**** Material for this exercise ****
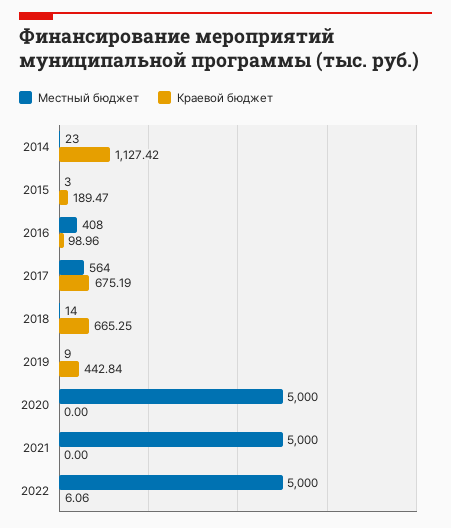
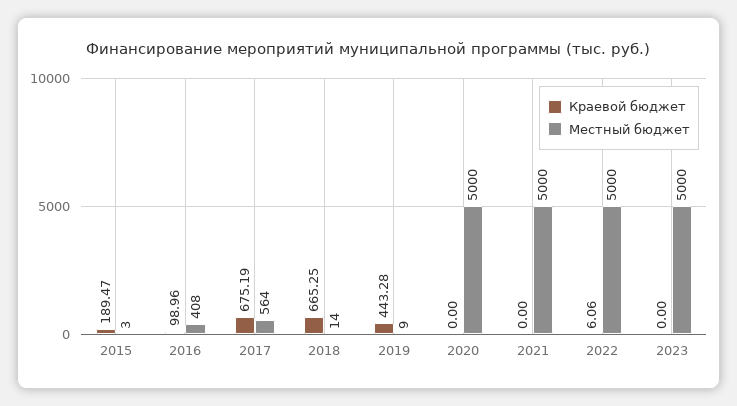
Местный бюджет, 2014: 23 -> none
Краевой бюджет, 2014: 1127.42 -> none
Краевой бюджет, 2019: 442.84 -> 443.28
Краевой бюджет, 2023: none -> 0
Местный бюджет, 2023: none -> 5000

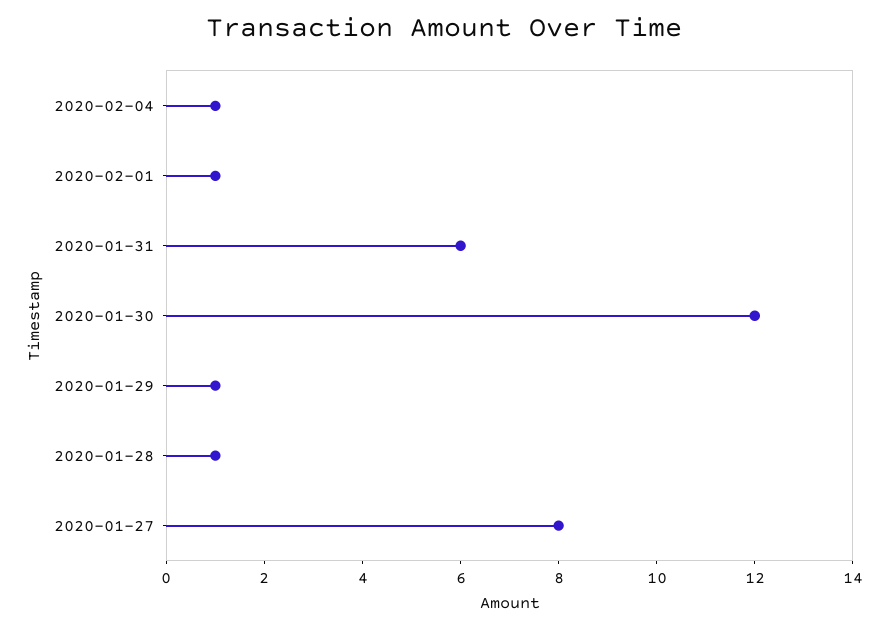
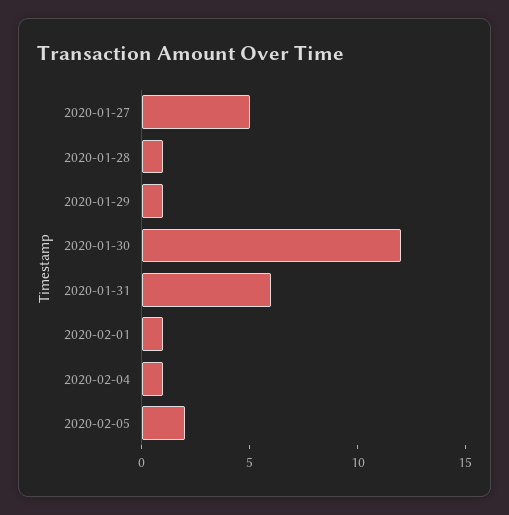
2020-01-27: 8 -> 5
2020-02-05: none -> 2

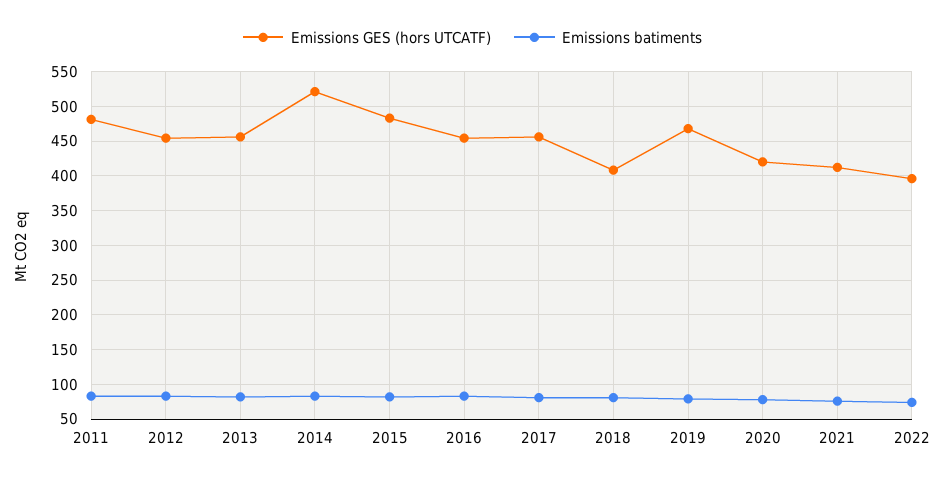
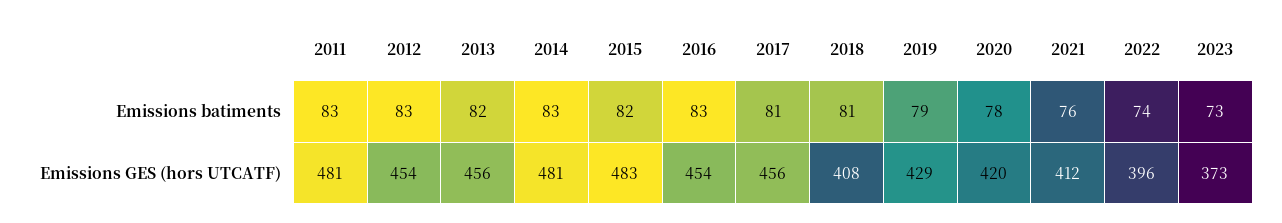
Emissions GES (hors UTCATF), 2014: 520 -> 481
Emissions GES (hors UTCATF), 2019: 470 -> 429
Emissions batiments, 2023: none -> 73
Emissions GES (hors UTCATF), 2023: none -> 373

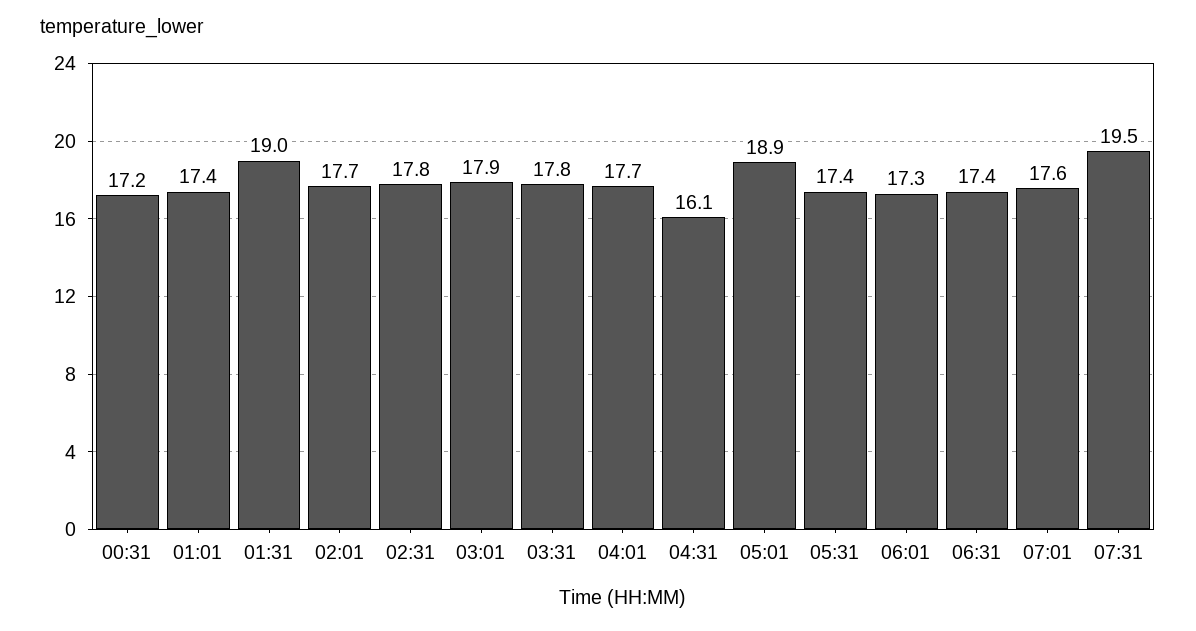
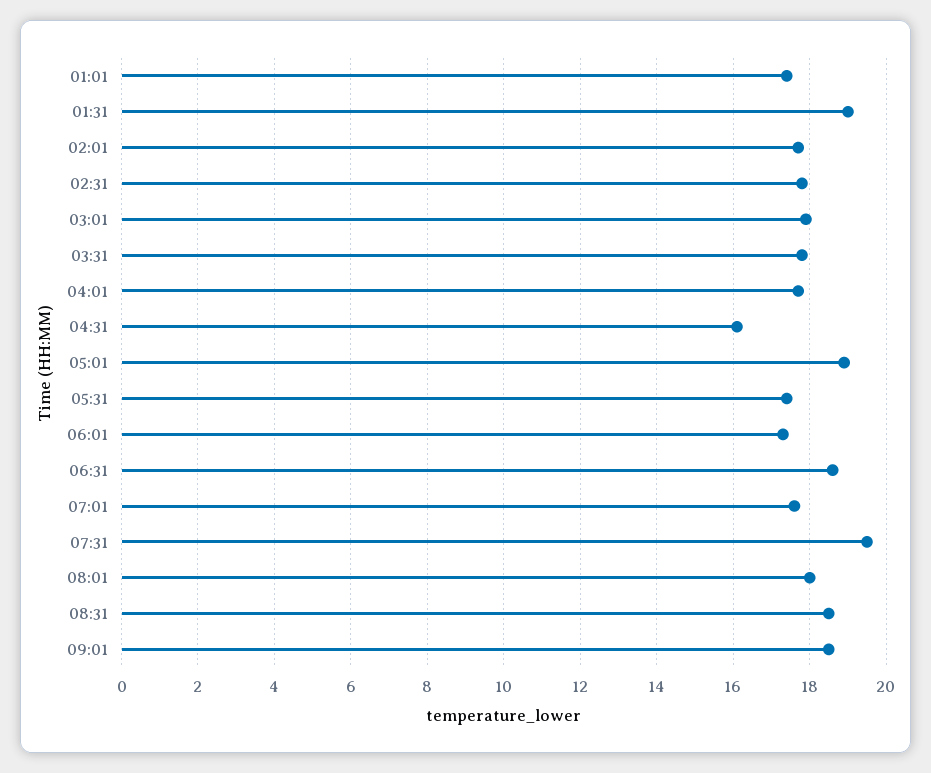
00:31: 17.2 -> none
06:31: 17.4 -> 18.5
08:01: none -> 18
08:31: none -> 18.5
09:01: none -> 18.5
****
* _Instructions for the task_: Each record must be repeated verbatim, and no picture may appear in the copy.

* _Solution for this problem_:
Местный бюджет, 2014: 23 -> none
Краевой бюджет, 2014: 1127.42 -> none
Краевой бюджет, 2019: 442.84 -> 443.28
Краевой бюджет, 2023: none -> 0
Местный бюджет, 2023: none -> 5000

2020-01-27: 8 -> 5
2020-02-05: none -> 2

Emissions GES (hors UTCATF), 2014: 520 -> 481
Emissions GES (hors UTCATF), 2019: 470 -> 429
Emissions batiments, 2023: none -> 73
Emissions GES (hors UTCATF), 2023: none -> 373

00:31: 17.2 -> none
06:31: 17.4 -> 18.5
08:01: none -> 18
08:31: none -> 18.5
09:01: none -> 18.5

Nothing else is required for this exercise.